### WHAT TO PRODUCE
I would like every line of the records below that contains the word "white" copied.

### DATA LISTING
Content starts
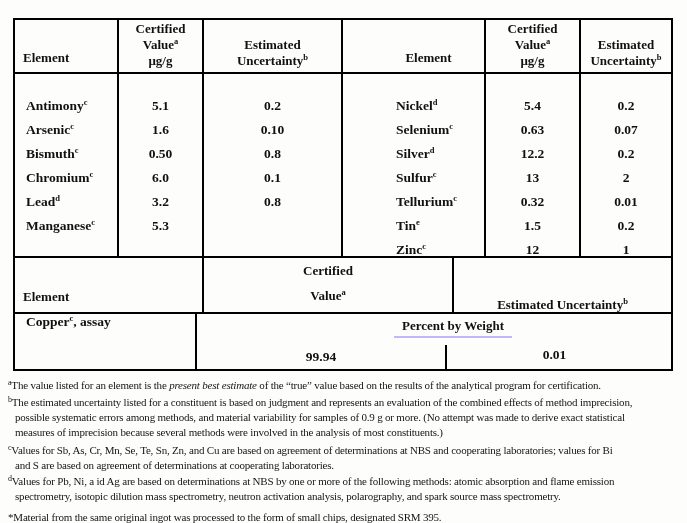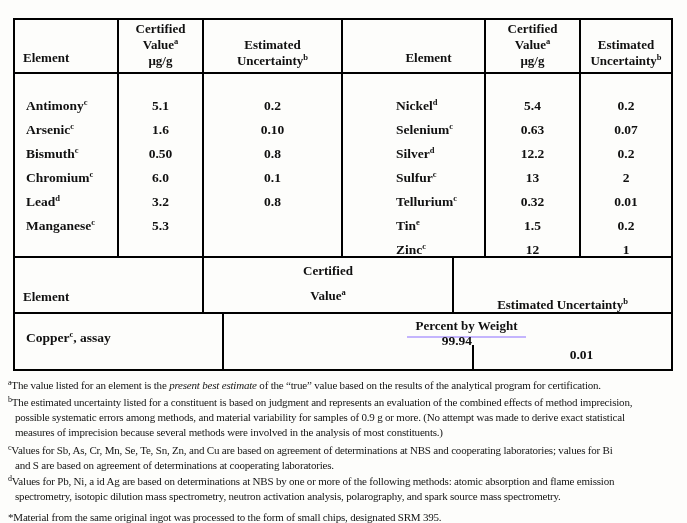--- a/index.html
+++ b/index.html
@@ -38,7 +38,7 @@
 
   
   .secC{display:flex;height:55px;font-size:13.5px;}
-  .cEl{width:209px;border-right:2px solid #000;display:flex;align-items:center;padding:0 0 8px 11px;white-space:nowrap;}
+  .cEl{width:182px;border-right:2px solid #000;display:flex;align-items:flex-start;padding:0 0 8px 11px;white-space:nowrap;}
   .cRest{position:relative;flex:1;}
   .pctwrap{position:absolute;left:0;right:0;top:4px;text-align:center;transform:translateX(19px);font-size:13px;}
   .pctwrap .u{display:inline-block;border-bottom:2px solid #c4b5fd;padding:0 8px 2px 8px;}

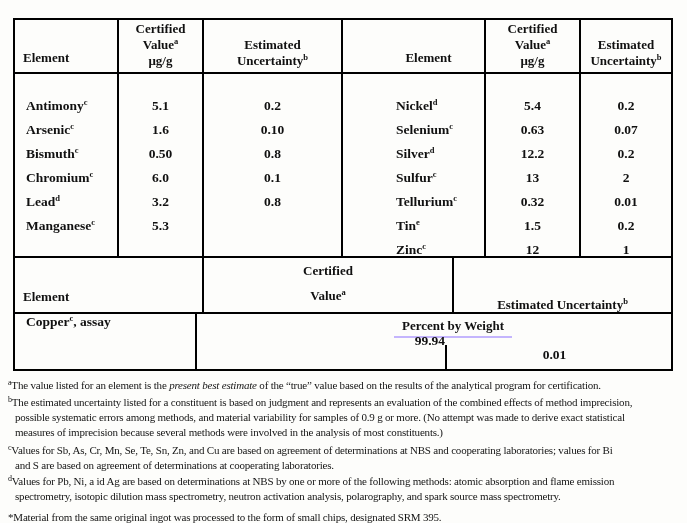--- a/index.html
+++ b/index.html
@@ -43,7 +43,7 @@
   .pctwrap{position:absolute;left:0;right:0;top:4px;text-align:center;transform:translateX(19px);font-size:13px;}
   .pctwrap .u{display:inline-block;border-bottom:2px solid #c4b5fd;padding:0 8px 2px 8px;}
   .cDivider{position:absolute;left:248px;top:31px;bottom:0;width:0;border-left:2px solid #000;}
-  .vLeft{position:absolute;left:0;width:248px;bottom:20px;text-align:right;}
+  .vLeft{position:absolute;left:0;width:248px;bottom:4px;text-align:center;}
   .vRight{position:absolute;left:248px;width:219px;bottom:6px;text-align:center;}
Content ends
Content starts
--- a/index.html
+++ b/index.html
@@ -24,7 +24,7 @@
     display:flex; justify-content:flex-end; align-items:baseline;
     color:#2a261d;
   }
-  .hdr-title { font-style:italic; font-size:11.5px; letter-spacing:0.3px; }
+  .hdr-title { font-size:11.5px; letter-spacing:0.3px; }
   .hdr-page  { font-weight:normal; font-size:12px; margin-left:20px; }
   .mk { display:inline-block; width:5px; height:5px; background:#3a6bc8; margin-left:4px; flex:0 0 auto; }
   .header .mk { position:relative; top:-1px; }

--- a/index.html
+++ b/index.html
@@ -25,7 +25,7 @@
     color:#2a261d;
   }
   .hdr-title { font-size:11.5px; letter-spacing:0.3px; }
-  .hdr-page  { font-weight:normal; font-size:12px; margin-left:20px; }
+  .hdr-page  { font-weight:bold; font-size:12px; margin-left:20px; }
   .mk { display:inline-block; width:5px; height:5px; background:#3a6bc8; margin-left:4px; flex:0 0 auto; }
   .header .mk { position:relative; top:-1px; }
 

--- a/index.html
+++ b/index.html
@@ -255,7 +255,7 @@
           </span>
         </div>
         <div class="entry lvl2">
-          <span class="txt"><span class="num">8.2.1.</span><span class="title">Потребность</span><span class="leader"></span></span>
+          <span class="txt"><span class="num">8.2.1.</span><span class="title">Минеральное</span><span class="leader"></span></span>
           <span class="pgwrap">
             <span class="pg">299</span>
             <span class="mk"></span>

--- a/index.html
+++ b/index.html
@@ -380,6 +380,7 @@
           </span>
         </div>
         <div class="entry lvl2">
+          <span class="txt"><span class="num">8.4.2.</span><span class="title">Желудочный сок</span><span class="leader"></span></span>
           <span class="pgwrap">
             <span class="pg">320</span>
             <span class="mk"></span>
Content ends
### EXPECTED ANSWER
-  .cEl{width:209px;border-right:2px solid #000;display:flex;align-items:center;padding:0 0 8px 11px;white-space:nowrap;}
+  .cEl{width:182px;border-right:2px solid #000;display:flex;align-items:flex-start;padding:0 0 8px 11px;white-space:nowrap;}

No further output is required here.